South Korea is currently one of the countries that have taken the strictest discriminatory entry restrictions against China. In recent days, Chinese netizens have repeatedly said that South Korea's anti-epidemic measures against Chinese travelers are "insulting" and that "checks are only targeting Chinese people." 

Japan and South Korea took discriminatory measures against Chinese citizens, creating difficulties and obstacles on the people-to-people exchanges, toward which China has the reason to take countermeasure, Chinese Foreign Minister Qin Gang told the media during his visit to Ethiopia on Wednesday.

The travel restriction measures taken by South Korea have caused Chinese tourists to feel dissatisfaction or anger, and China has adopted correct reciprocal countermeasures, which echo the common aspirations of the Chinese people, Lü Chao, an expert on the Korean Peninsula issue at the Liaoning Academy of Social Sciences, told the Global Times on Wednesday.

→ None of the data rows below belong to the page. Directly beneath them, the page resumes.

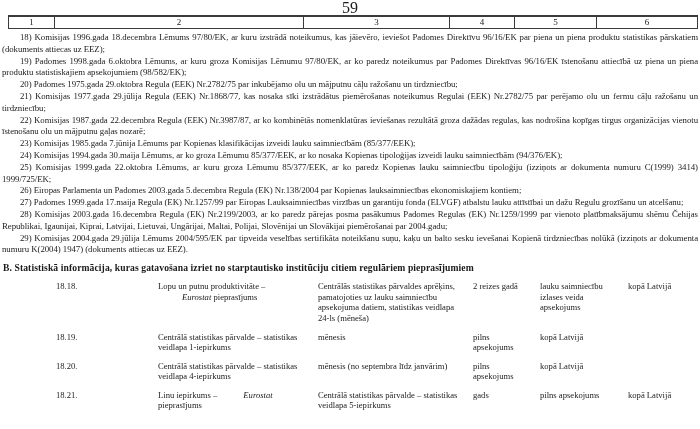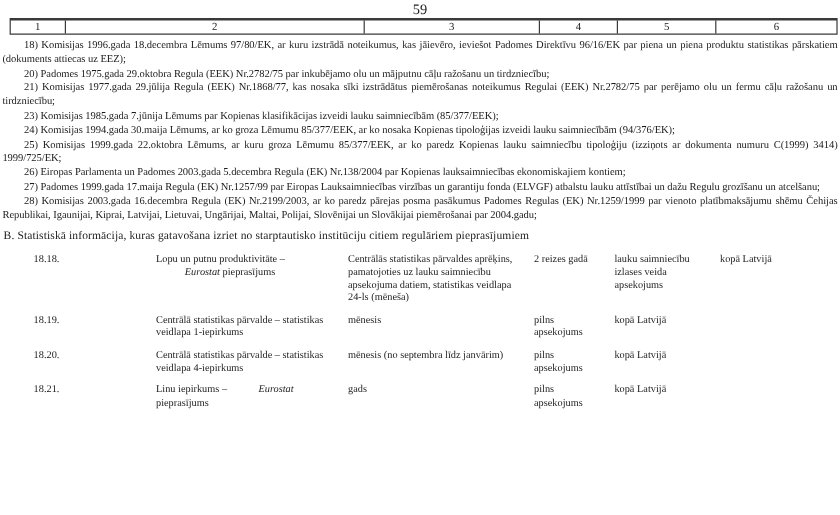--- a/index.html
+++ b/index.html
@@ -13,7 +13,7 @@
   }
   .page-number {
     text-align: center;
-    font-size: 12px;
+    font-size: 16px;
     padding-top: 2px;
     height: 12px;
     line-height: 12px;

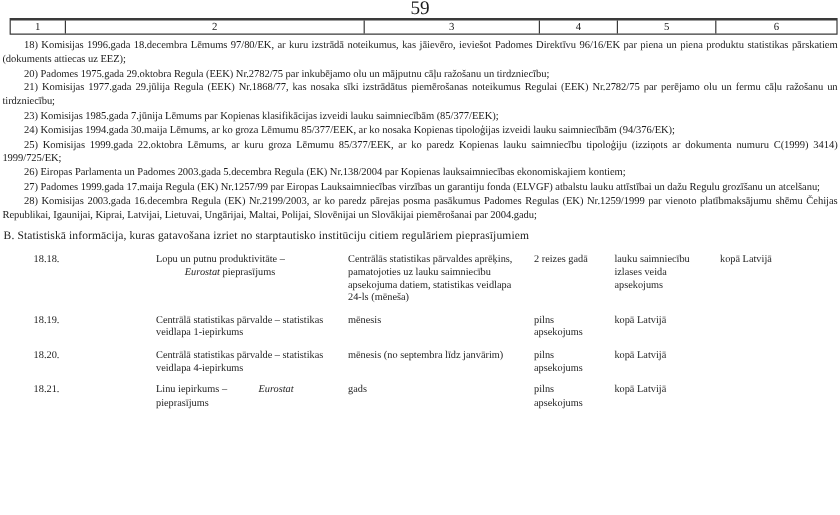--- a/index.html
+++ b/index.html
@@ -87,6 +87,7 @@
 
   <div class="paras">
     <p class="para">18) Komisijas 1996.gada 18.decembra Lēmums 97/80/EK, ar kuru izstrādā noteikumus, kas jāievēro, ieviešot Padomes Direktīvu 96/16/EK par piena un piena produktu statistikas pārskatiem (dokuments attiecas uz EEZ);</p>
+    <p class="para">19) Padomes 1998.gada 6.oktobra Lēmums, ar kuru groza Komisijas Lēmumu 97/80/EK, ar ko paredz noteikumus par Padomes Direktīvas 96/16/EK īstenošanu attiecībā uz piena un piena produktu statistiskajiem apsekojumiem (98/582/EK);</p>
     <p class="para">20) Padomes 1975.gada 29.oktobra Regula (EEK) Nr.2782/75 par inkubējamo olu un mājputnu cāļu ražošanu un tirdzniecību;</p>
     <p class="para">21) Komisijas 1977.gada 29.jūlija Regula (EEK) Nr.1868/77, kas nosaka sīki izstrādātus piemērošanas noteikumus Regulai (EEK) Nr.2782/75 par perējamo olu un fermu cāļu ražošanu un tirdzniecību;</p>
     <p class="para">23) Komisijas 1985.gada 7.jūnija Lēmums par Kopienas klasifikācijas izveidi lauku saimniecībām (85/377/EEK);</p>

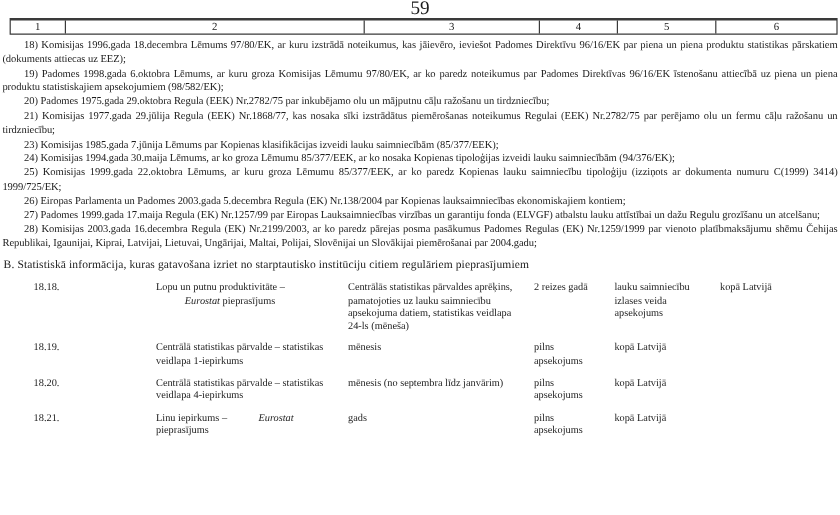--- a/index.html
+++ b/index.html
@@ -90,6 +90,7 @@
     <p class="para">19) Padomes 1998.gada 6.oktobra Lēmums, ar kuru groza Komisijas Lēmumu 97/80/EK, ar ko paredz noteikumus par Padomes Direktīvas 96/16/EK īstenošanu attiecībā uz piena un piena produktu statistiskajiem apsekojumiem (98/582/EK);</p>
     <p class="para">20) Padomes 1975.gada 29.oktobra Regula (EEK) Nr.2782/75 par inkubējamo olu un mājputnu cāļu ražošanu un tirdzniecību;</p>
     <p class="para">21) Komisijas 1977.gada 29.jūlija Regula (EEK) Nr.1868/77, kas nosaka sīki izstrādātus piemērošanas noteikumus Regulai (EEK) Nr.2782/75 par perējamo olu un fermu cāļu ražošanu un tirdzniecību;</p>
+    <p class="para">22) Komisijas 1987.gada 22.decembra Regula (EEK) Nr.3987/87, ar ko kombinētās nomenklatūras ieviešanas rezultātā groza dažādas regulas, kas nodrošina kopīgas tirgus organizācijas vienotu īstenošanu olu un mājputnu gaļas nozarē;</p>
     <p class="para">23) Komisijas 1985.gada 7.jūnija Lēmums par Kopienas klasifikācijas izveidi lauku saimniecībām (85/377/EEK);</p>
     <p class="para">24) Komisijas 1994.gada 30.maija Lēmums, ar ko groza Lēmumu 85/377/EEK, ar ko nosaka Kopienas tipoloģijas izveidi lauku saimniecībām (94/376/EK);</p>
     <p class="para">25) Komisijas 1999.gada 22.oktobra Lēmums, ar kuru groza Lēmumu 85/377/EEK, ar ko paredz Kopienas lauku saimniecību tipoloģiju (izziņots ar dokumenta numuru C(1999) 3414) 1999/725/EK;</p>

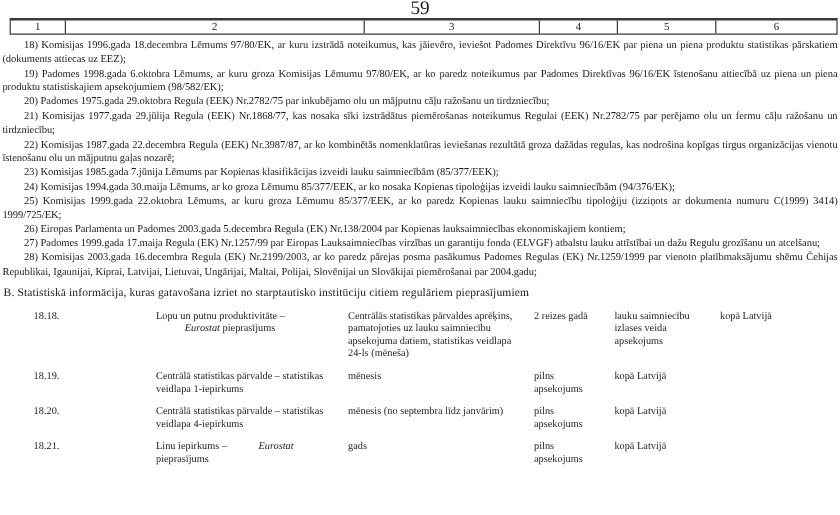--- a/index.html
+++ b/index.html
@@ -97,6 +97,7 @@
     <p class="para">26) Eiropas Parlamenta un Padomes 2003.gada 5.decembra Regula (EK) Nr.138/2004 par Kopienas lauksaimniecības ekonomiskajiem kontiem;</p>
     <p class="para">27) Padomes 1999.gada 17.maija Regula (EK) Nr.1257/99 par Eiropas Lauksaimniecības virzības un garantiju fonda (ELVGF) atbalstu lauku attīstībai un dažu Regulu grozīšanu un atcelšanu;</p>
     <p class="para">28) Komisijas 2003.gada 16.decembra Regula (EK) Nr.2199/2003, ar ko paredz pārejas posma pasākumus Padomes Regulas (EK) Nr.1259/1999 par vienoto platībmaksājumu shēmu Čehijas Republikai, Igaunijai, Kiprai, Latvijai, Lietuvai, Ungārijai, Maltai, Polijai, Slovēnijai un Slovākijai piemērošanai par 2004.gadu;</p>
+    <p class="para">29) Komisijas 2004.gada 29.jūlija Lēmums 2004/595/EK par tipveida veselības sertifikāta noteikšanu suņu, kaķu un balto sesku ievešanai Kopienā tirdzniecības nolūkā (izziņots ar dokumenta numuru K(2004) 1947) (dokuments attiecas uz EEZ).</p>
   </div>
 
   <h2 class="section-heading">B. Statistiskā informācija, kuras gatavošana izriet no starptautisko institūciju citiem regulāriem pieprasījumiem</h2>

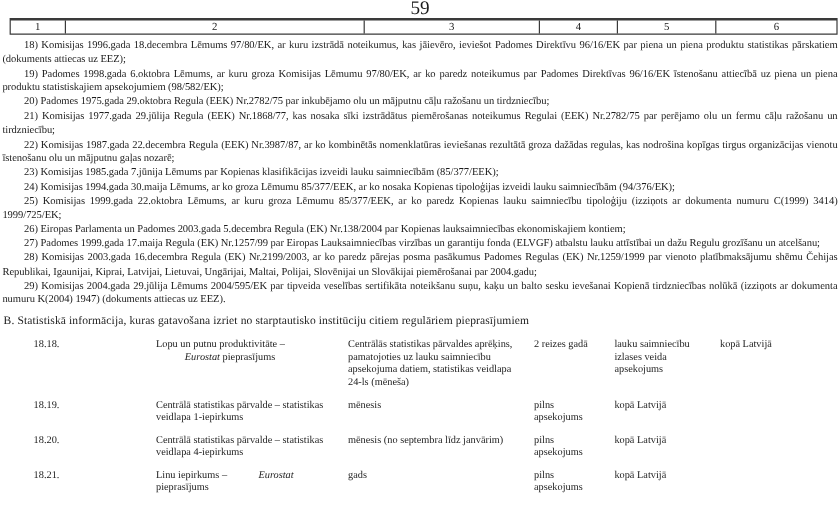--- a/index.html
+++ b/index.html
@@ -54,7 +54,7 @@
   }
   .section-heading {
     font-size: 9.6px;
-    font-weight: normal;
+    font-weight: bold;
     margin: 6px 0 8px 3px;
     letter-spacing: 0.1px;
   }

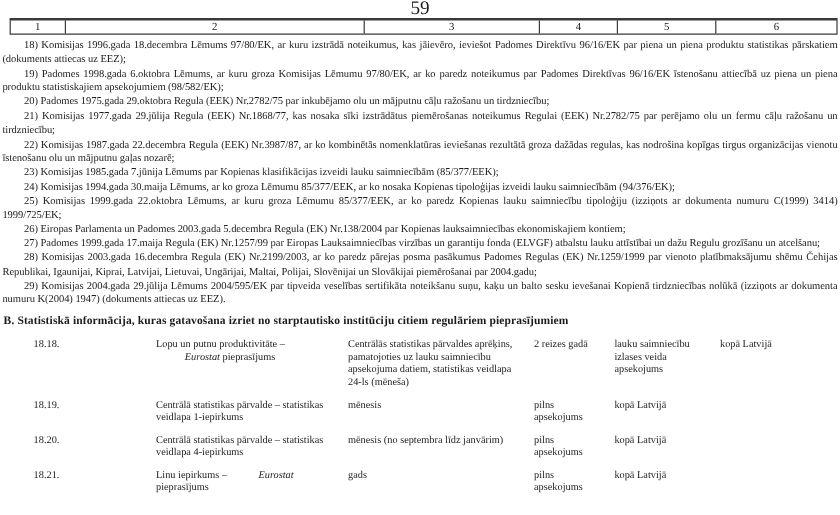--- a/index.html
+++ b/index.html
@@ -65,6 +65,7 @@
     margin-bottom: 8px;
     font-size: 8.6px;
     line-height: 10.6px;
+    margin-left: 28px;
   }
   .dc { padding-right: 10px; }
   .em { font-style: italic; padding-left: 24px; }

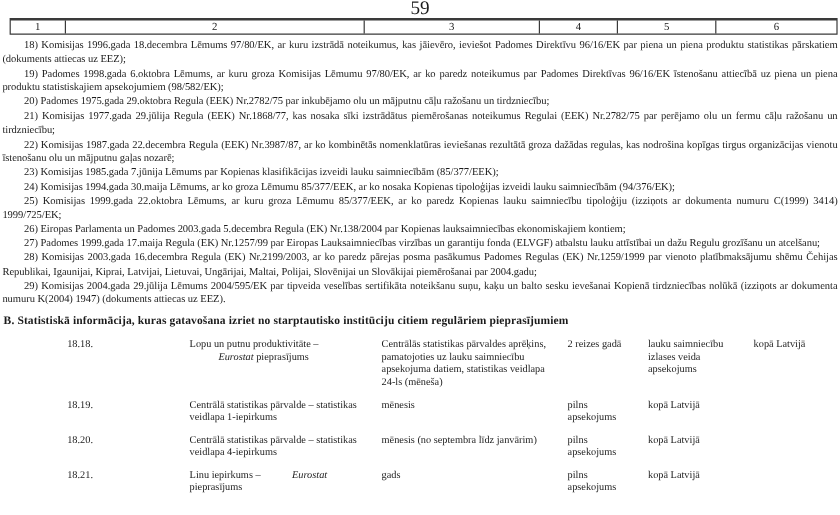--- a/index.html
+++ b/index.html
@@ -133,6 +133,7 @@
     <div class="drow">
       <div class="dc">18.21.</div>
       <div class="dc"><span>Linu iepirkums – </span><span class="em">Eurostat</span><span> pieprasījums</span></div>
+      <div class="dc">Centrālā statistikas pārvalde – statistikas veidlapa 5-iepirkums</div>
       <div class="dc">gads</div>
       <div class="dc">pilns apsekojums</div>
       <div class="dc">kopā Latvijā</div>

South Korea's travel restrictions have nothing to do with the epidemic or economic reasons, but are due to "political reasons." "It is South Korea's unilateral attempt to damage its relations with China. Therefore, we must take some countermeasures and express our attitude," Lü said.

South Korea's excessive measures also led to a recent spike in airfares between China and South Korea. 

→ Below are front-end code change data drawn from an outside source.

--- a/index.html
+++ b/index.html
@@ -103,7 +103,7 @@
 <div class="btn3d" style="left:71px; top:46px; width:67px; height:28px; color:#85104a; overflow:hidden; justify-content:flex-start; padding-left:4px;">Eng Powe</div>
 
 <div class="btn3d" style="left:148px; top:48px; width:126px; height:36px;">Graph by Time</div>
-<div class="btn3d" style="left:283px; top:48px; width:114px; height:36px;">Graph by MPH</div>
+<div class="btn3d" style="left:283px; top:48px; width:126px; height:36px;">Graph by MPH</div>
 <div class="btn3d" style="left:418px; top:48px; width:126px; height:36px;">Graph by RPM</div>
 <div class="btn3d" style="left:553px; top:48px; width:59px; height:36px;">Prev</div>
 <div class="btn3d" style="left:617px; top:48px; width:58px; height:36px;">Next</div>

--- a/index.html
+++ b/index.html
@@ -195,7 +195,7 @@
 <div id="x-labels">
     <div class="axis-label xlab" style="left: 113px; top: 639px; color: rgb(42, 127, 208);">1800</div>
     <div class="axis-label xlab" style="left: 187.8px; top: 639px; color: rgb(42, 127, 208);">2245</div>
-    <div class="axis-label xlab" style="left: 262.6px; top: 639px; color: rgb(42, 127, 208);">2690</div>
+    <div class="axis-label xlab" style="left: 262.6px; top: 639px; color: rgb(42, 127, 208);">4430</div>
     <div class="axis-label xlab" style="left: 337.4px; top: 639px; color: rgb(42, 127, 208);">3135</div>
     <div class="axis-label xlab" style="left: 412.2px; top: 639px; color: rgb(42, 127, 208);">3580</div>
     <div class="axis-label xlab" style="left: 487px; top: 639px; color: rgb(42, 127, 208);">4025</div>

The Global Times learned from relevant authorities that the decision to cancel flights between South Korea and China was made by South Korea after it had placed new restrictions on travelers from China but found it was unable to operate some flights. 

There are currently around 60 international passenger flights between China and South Korea each week. 

The decline in flight availability and sudden increase in demand have been cited as the reasons for the recent spike in airfares.

Some people in South Korea, including those involved in trading businesses, were very happy to welcome China's optimized pandemic policies. However, the South Korean government's move has disappointed its citizens as well, especially as they need to face rising airfares to travel to China, Lü noted. 

"The South Korean authorities' move is to follow the US, but the impact and losses to South Korea in this respect will be greater," he said.